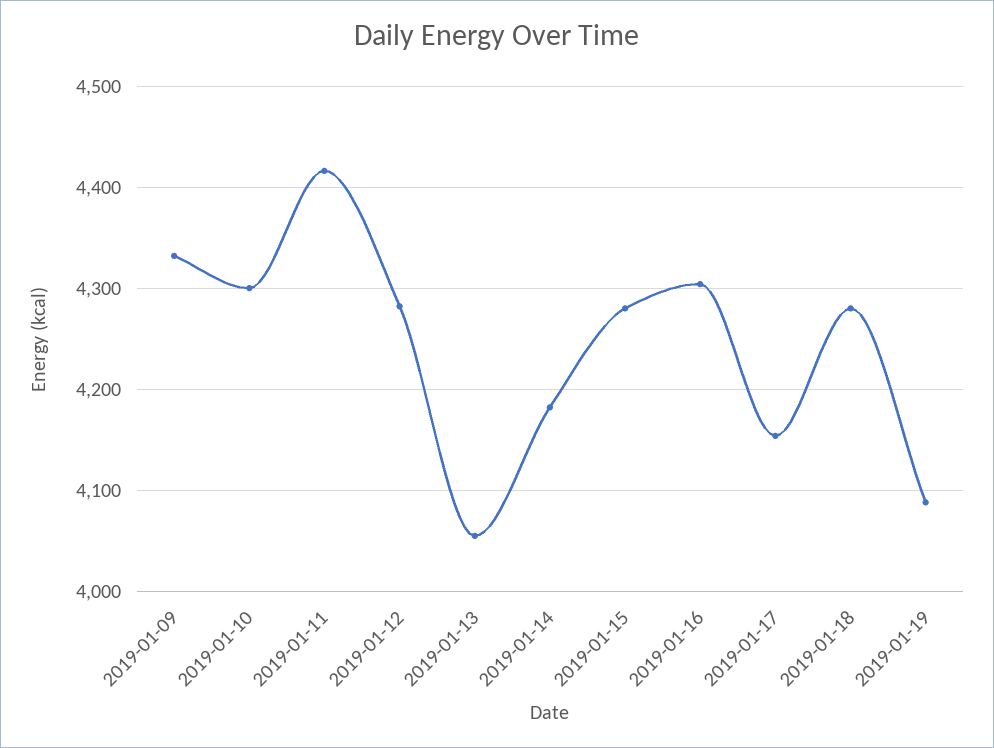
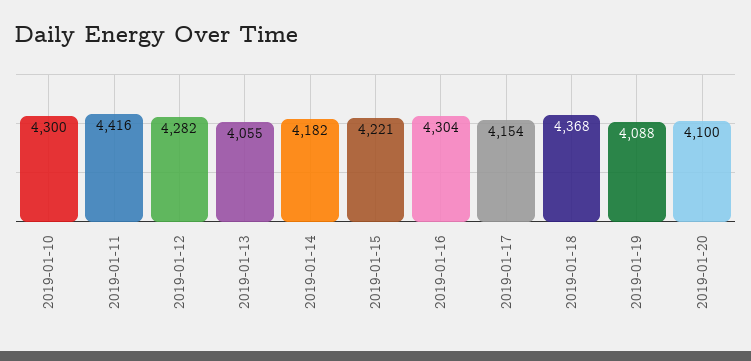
2019-01-09: 4330 -> none
2019-01-15: 4280 -> 4221
2019-01-18: 4280 -> 4368
2019-01-20: none -> 4100

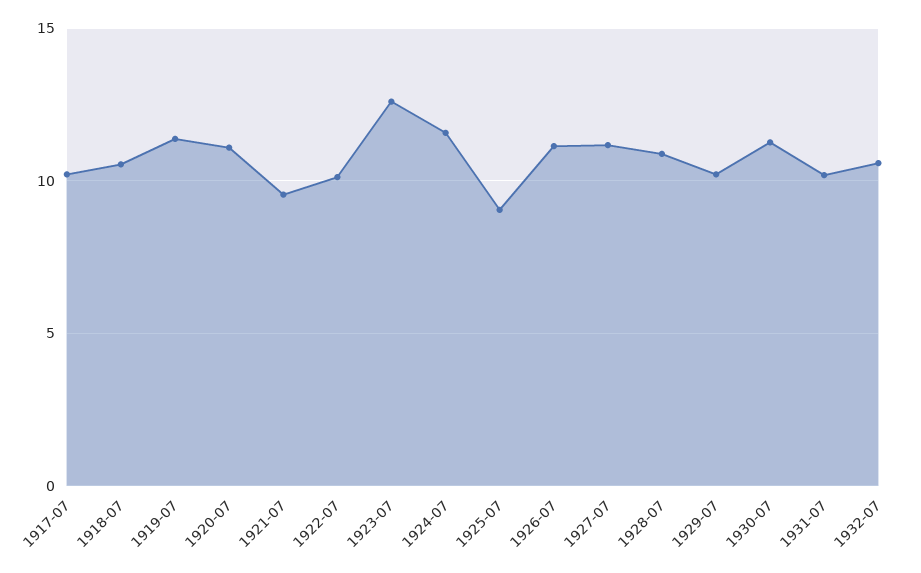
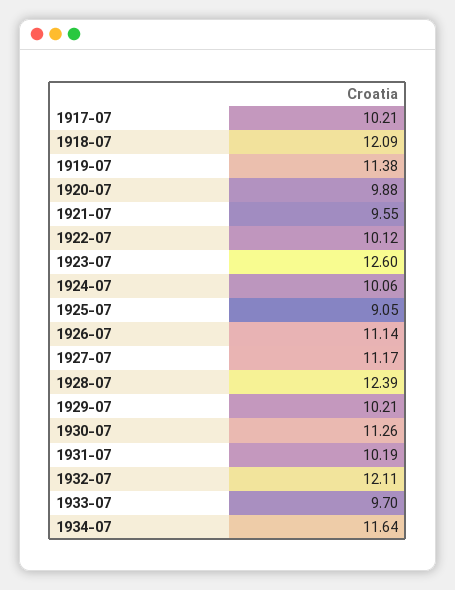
1918-07: 10.5 -> 12.09
1920-07: 11 -> 9.88
1924-07: 11.5 -> 10.06
1928-07: 11 -> 12.39
1932-07: 10.5 -> 12.11
1933-07: none -> 9.7
1934-07: none -> 11.64

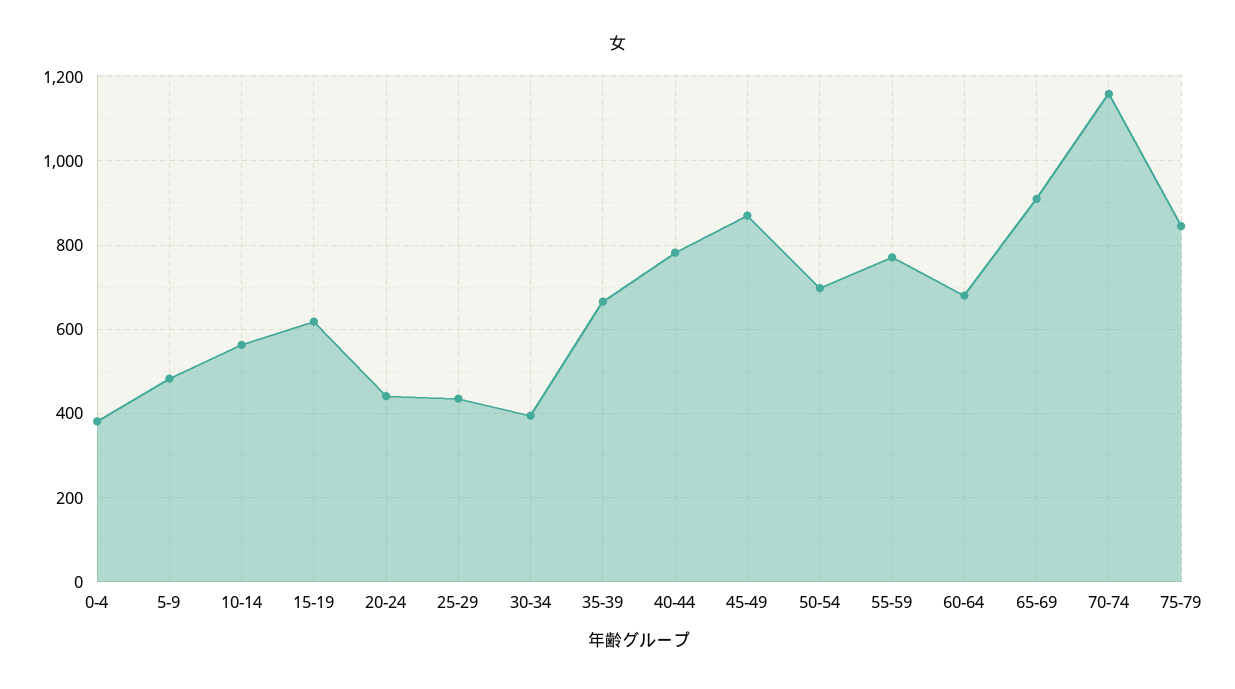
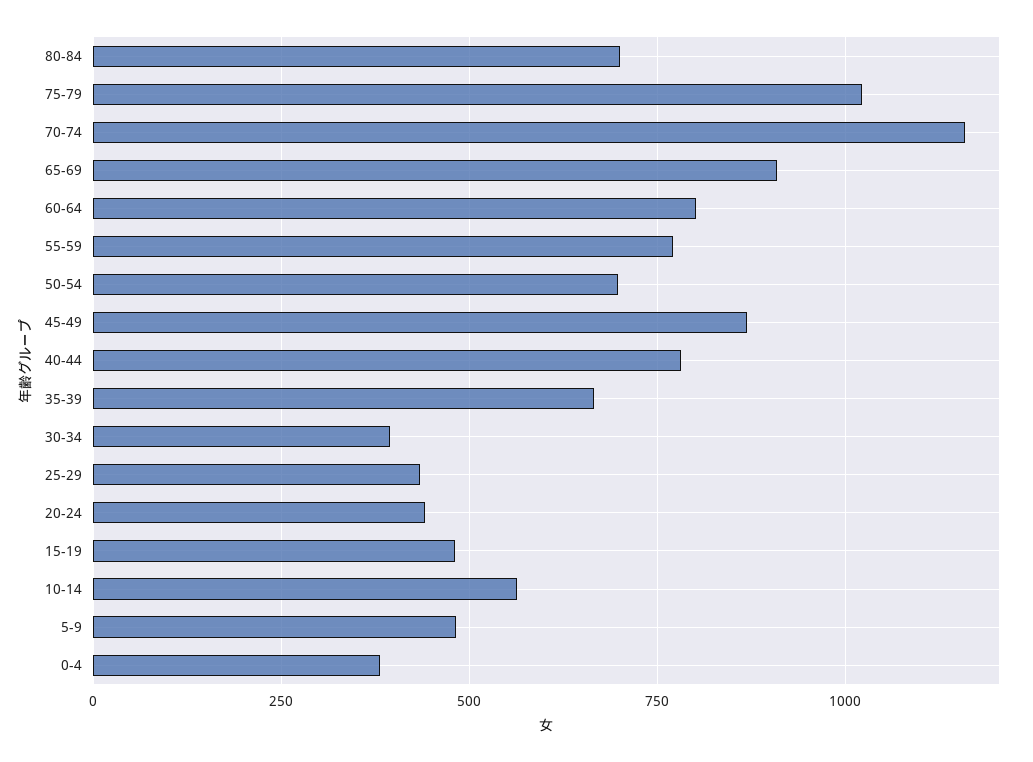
15-19: 620 -> 475
60-64: 680 -> 800
75-79: 840 -> 1025
80-84: none -> 700

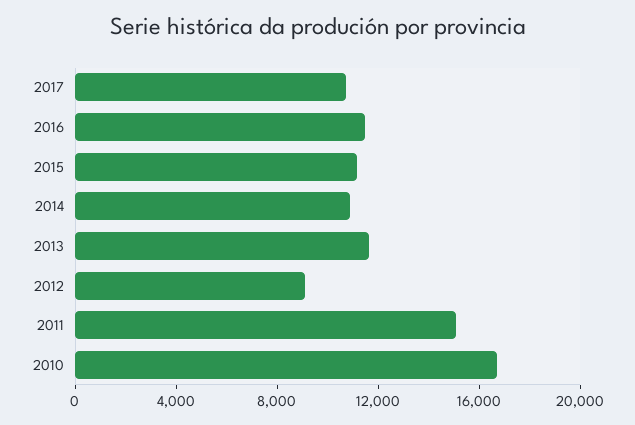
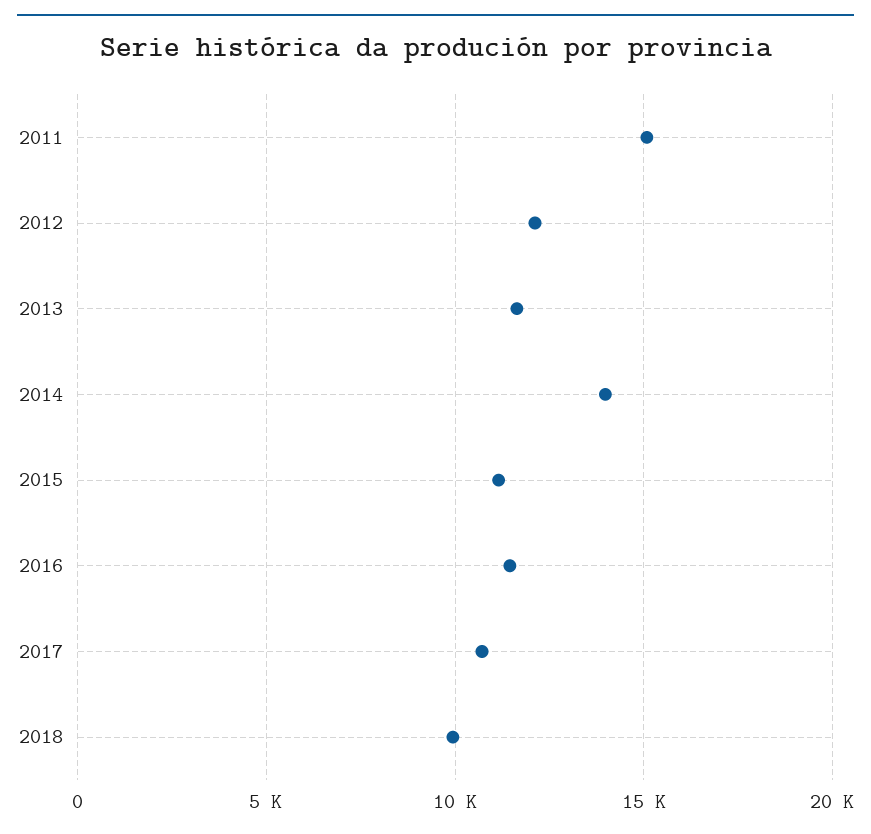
2014: 11000 -> 14000
2012: 9000 -> 12000
2010: 17000 -> none
2018: none -> 10000

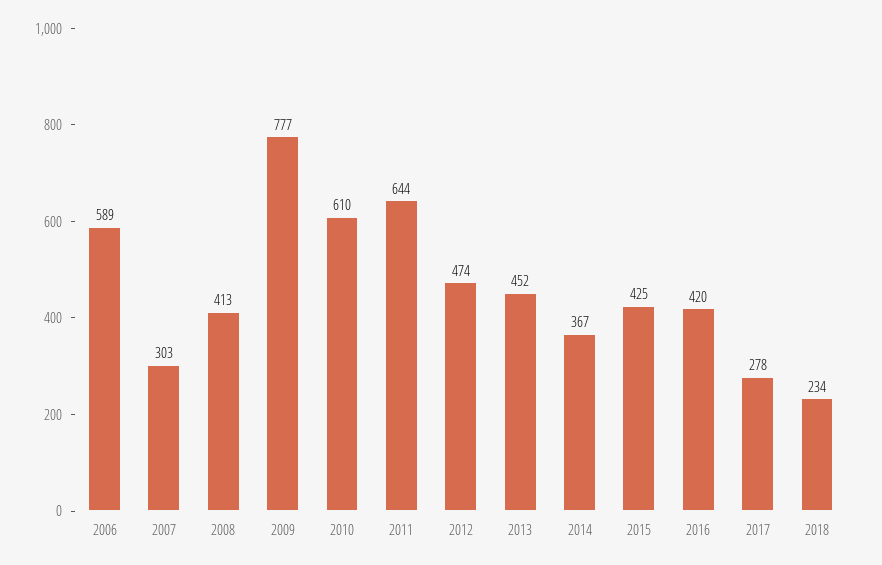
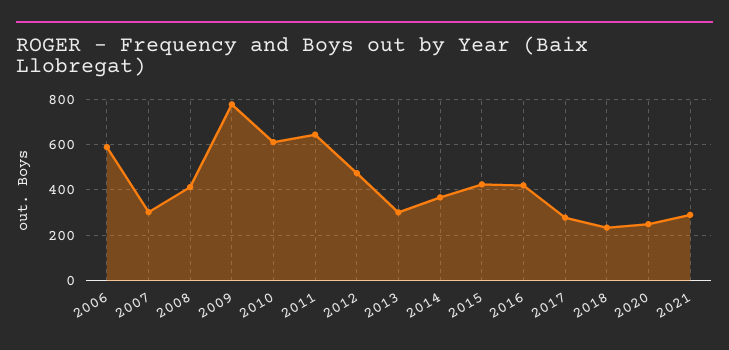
2013: 452 -> 300
2020: none -> 250
2021: none -> 300

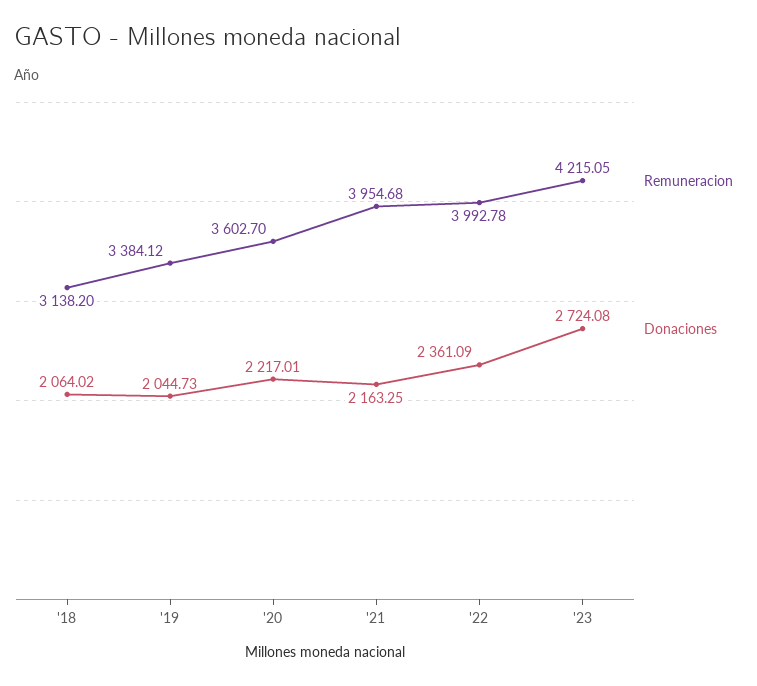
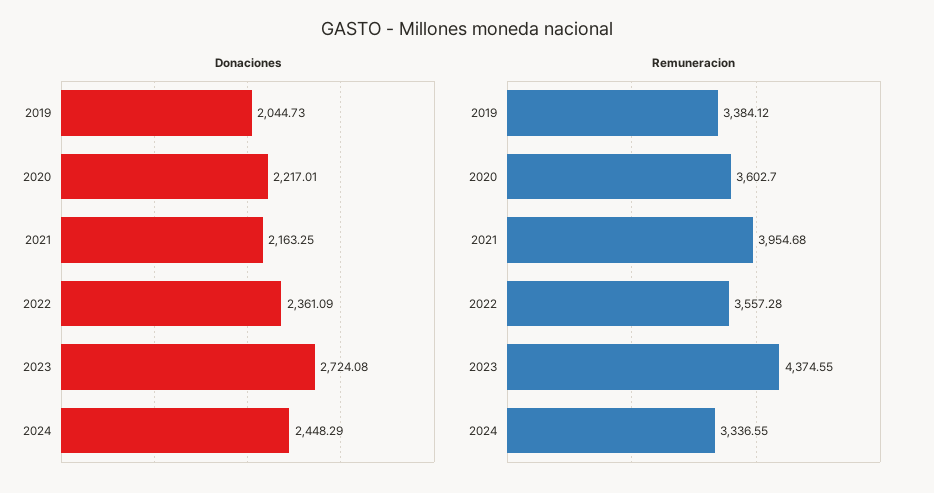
Remuneracion, '18: 3138.2 -> none
Donaciones, '18: 2064.02 -> none
Remuneracion, '22: 3992.78 -> 3557.28
Remuneracion, '23: 4215.05 -> 4374.55
Donaciones, 2024: none -> 2448.29
Remuneracion, 2024: none -> 3336.55

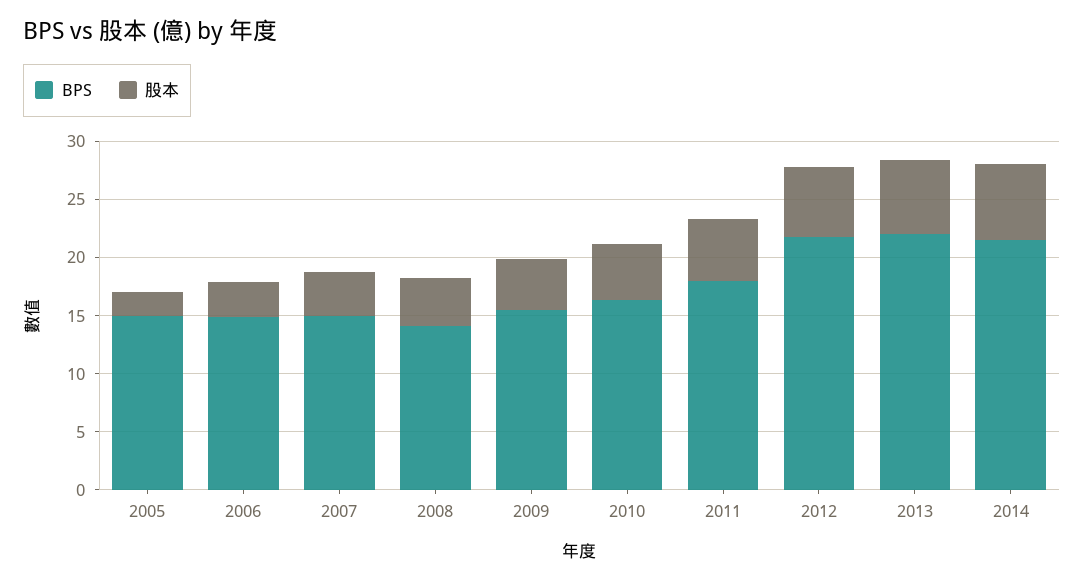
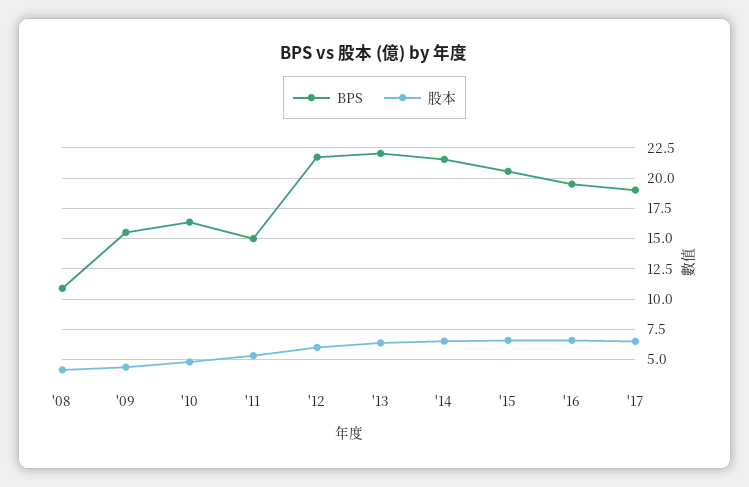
BPS, 2005: 15 -> none
股本, 2005: 2 -> none
BPS, 2006: 15 -> none
股本, 2006: 3 -> none
BPS, 2007: 15 -> none
股本, 2007: 4 -> none
BPS, 2008: 14 -> 11
BPS, 2011: 18 -> 15
BPS, '15: none -> 20.5
股本, '15: none -> 6.5
BPS, '16: none -> 19.5
股本, '16: none -> 6.5
BPS, '17: none -> 19
股本, '17: none -> 6.5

========================================================================

Every line in the data above that contains "Donaciones" needs to be copied.

Donaciones, '18: 2064.02 -> none
Donaciones, 2024: none -> 2448.29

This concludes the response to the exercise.